Location names and recursive functions: AMD64/SVM comparison
The best way to understand procedure calls, and to review your learning from CS 40, is to go deep on an example. We’ll use the naive, quadratic list-reversal function. In C code, it looks like this:
List reverse(List xs) {
if (xs == NULL)
return NULL;
else
return append(reverse(xs->cdr), list1(xs->car));
}
To understand how this recursive procedure is implemented, we’ll look at the AMD64 assembly code:1
reverse:
# parameter xs passed in register %rdi
pushq %rbp # save the base pointer
movq %rsp, %rbp # old stack ptr is new base ptr
pushq %rbx # save nonvolatile register
subq $24, %rsp # allocate activation (shift stack)
movq %rdi, -24(%rbp) # save parameter xs at -24(%rbp)
cmpq $0, -24(%rbp) # xs == NULL ?
jne .L2 # if not, go to L2
movl $0, %eax # put 0 in return register
jmp .L3 # .L3 restores context and returns
.L2:
... omitted for simplicity ...
call list1
... omitted for simplicity ...
movq -24(%rbp), %rax # set %rax to xs
movq 8(%rax), %rax # set %rax to xs->cdr
movq %rax, %rdi # pass xs->cdr to reverse
call reverse
# result arrives in register %rax
movq %rbx, %rsi
movq %rax, %rdi
# actual parameters passed in registers %rdi and %rsi
call append # tail call, not optimized!
.L3:
addq $24, %rsp # restore the stack frame
popq %rbx # restore saved registers
popq %rbp
ret # return
This code is worth analyzing, but to make the analysis easier, let’s also show my SVM code for the same procedure. The source code looks like this:
(define reverse (xs)
(if (null? xs)
'()
(append (reverse (cdr xs) (list1 (car xs))))))
The SVM assembly code looks like this:
r0 := function (1 arguments) {
;; argument `xs` arrives in register `r1`
r2 := null? r1
if r2 goto L1
;; if xs is not empty
r2 := global append
r3 := global reverse
r4 := cdr r1
r3 := call r3 (r4) ;; r3 := (reverse (cdr xs))
r4 := global list1
r5 := car r1
r4 := call r4 (r5) ;; r4 := (list1 (car xs))
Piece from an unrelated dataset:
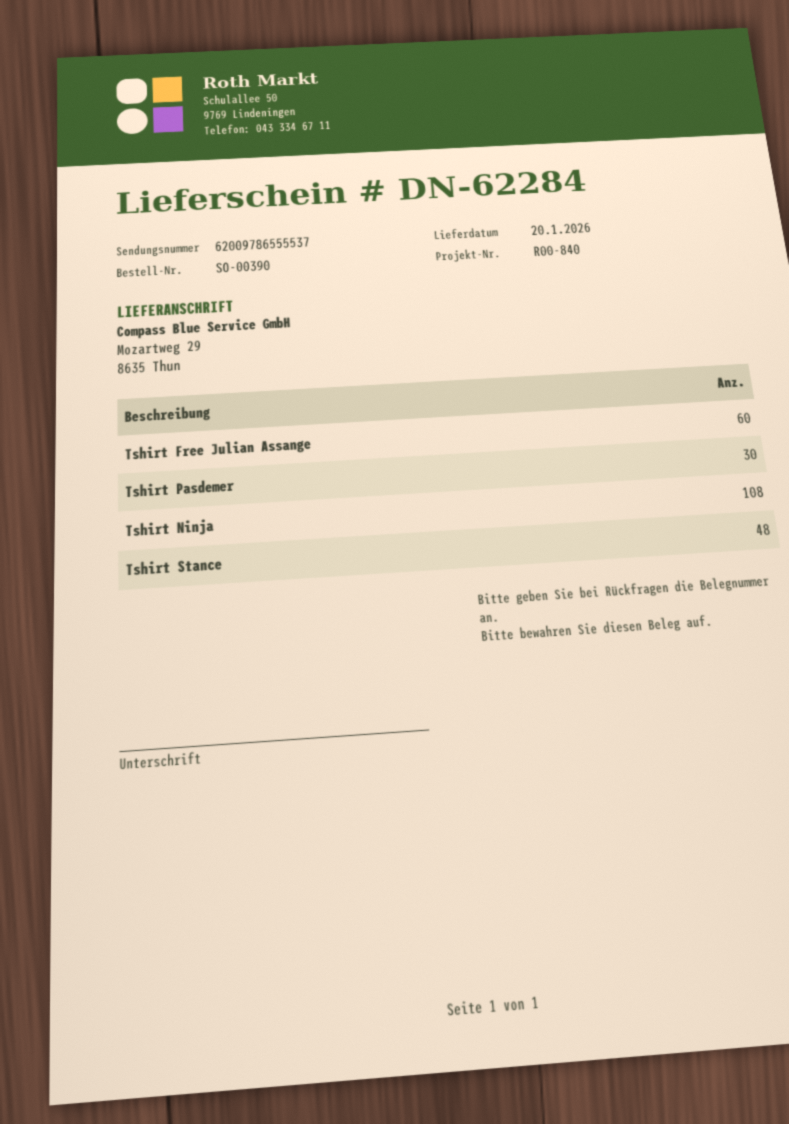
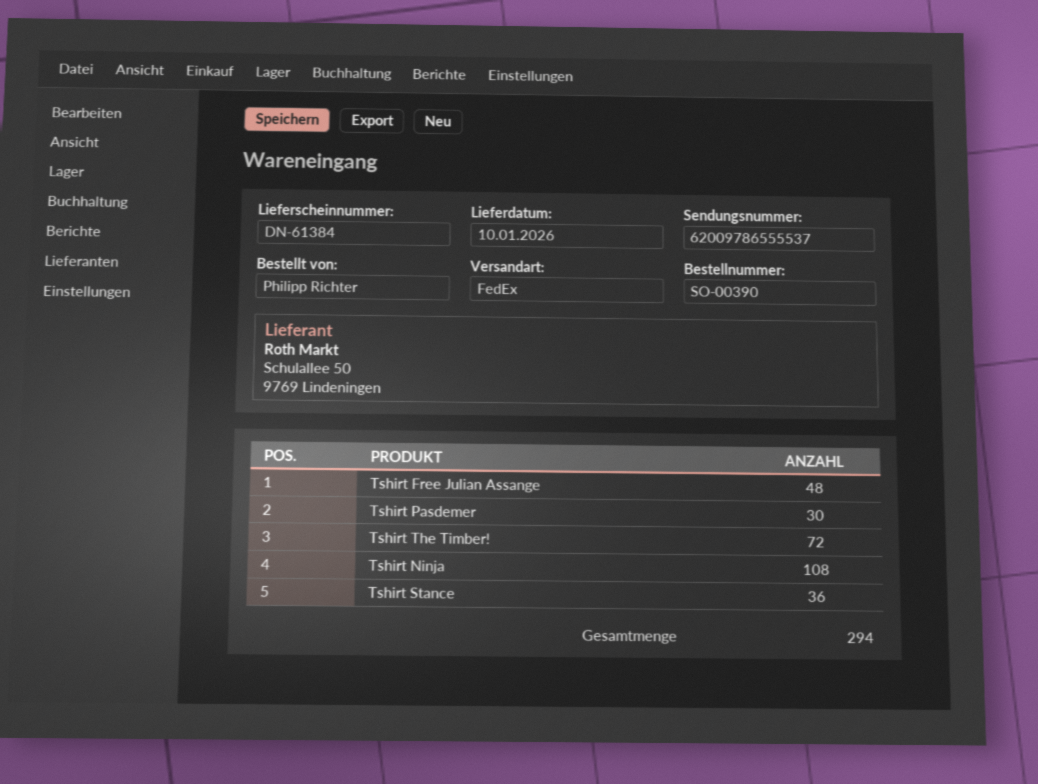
delivery note number: DN-62284 -> DN-61384
delivery date: 2026-01-20 -> 2026-01-10
Tshirt Free Julian Assange: 60 -> 48
Tshirt Stance: 48 -> 36
Tshirt The Timber!: none -> 72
tailcall r2 (r3, r4) ;; returns (append r3 r4)
L1:
;; if xs is empty
r0 := '()
return r0
}
global reverse := r0
Comparing these two assembly-language sequences can tell us a lot about what is going on. Don’t try to digest all the details, but look over this comparison table, and remember what’s discussed here—then when it’s time to implement call
, return
, and tailcall
, use it for reference.
AMD64 | SVM |
---|---|
Internally, the location of parameter xs has the same name in every activation (-24(%rbp) ). |
Internally, the location of parameter xs has the same name in every activation (r1 ). |
The meaning of the name %rbp is changed at the beginning of the procedure (by the movq instruction on line 4). |
The meaning of the name r1 is changed before the procedure starts to run (by the call instruction that activates the procedure). |
The previous meaning of %rbp is restored before the procedure returns (by the popq instruction on line 28). |
The previous meaning of r1 is restored as the procedure returns (by the return instruction on line 17, or by the return instruction in append , which is tail called on line 13). |
The call instruction saves the return address on the call stack. |
The call instruction saves the return address on the call stack. |
Incoming parameters arrive in conventional registers (%rdi , %rsi , and so on). |
Incoming parameters arrive in conventional registers (r1 , r2 , and so on). |
Calls to functions list1 , reverse , and append pass parameters in the same conventional registers at each call (%rdi , %rsi , and so on). |
Calls to functions list1 , reverse , and append pass parameters in different registers at each call: reverse ’s parameter is passed in r4 , list1 ’s parameter is passed in r5 , and append ’s parameters are passed in r3 and r4 . |
By AMD64 convention, the result from reverse must come back in register %rax , and to get it where it needs to go to append, the value has to be moved into %rdi (lines 20 and 22). |
The SVM can take a result into any register, so the call to reverse puts the result into r3 (line 9), and when it’s time to call append (line 13), the value is already where it needs to be—it doesn’t have to be moved. |
On the AMD64, the call to append produces its result in %eax , which is where reverse is also expected to produce its own result. So between lines 24 and 29, no work has to be done to get the result in the right place. This is an example of a small optimization. |
On the SVM, more optimization is possible. By making a tailcall to append on line 13, the assembly code not only ensures that the result of reverse is the result of append , it also instructs append to reuse its register window and activation record. The “push then pop” computation executed on the AMD64 is avoided here; that makes tailcall an optimized tail call.Given a suitable calling convention, any tail call can be optimized. Even when, as here, the call is not recursive. |
Location names and register windows
The big new idea in the SVM involves the names of locations. The C compiler uses locations on the stack, like -24(%rbp)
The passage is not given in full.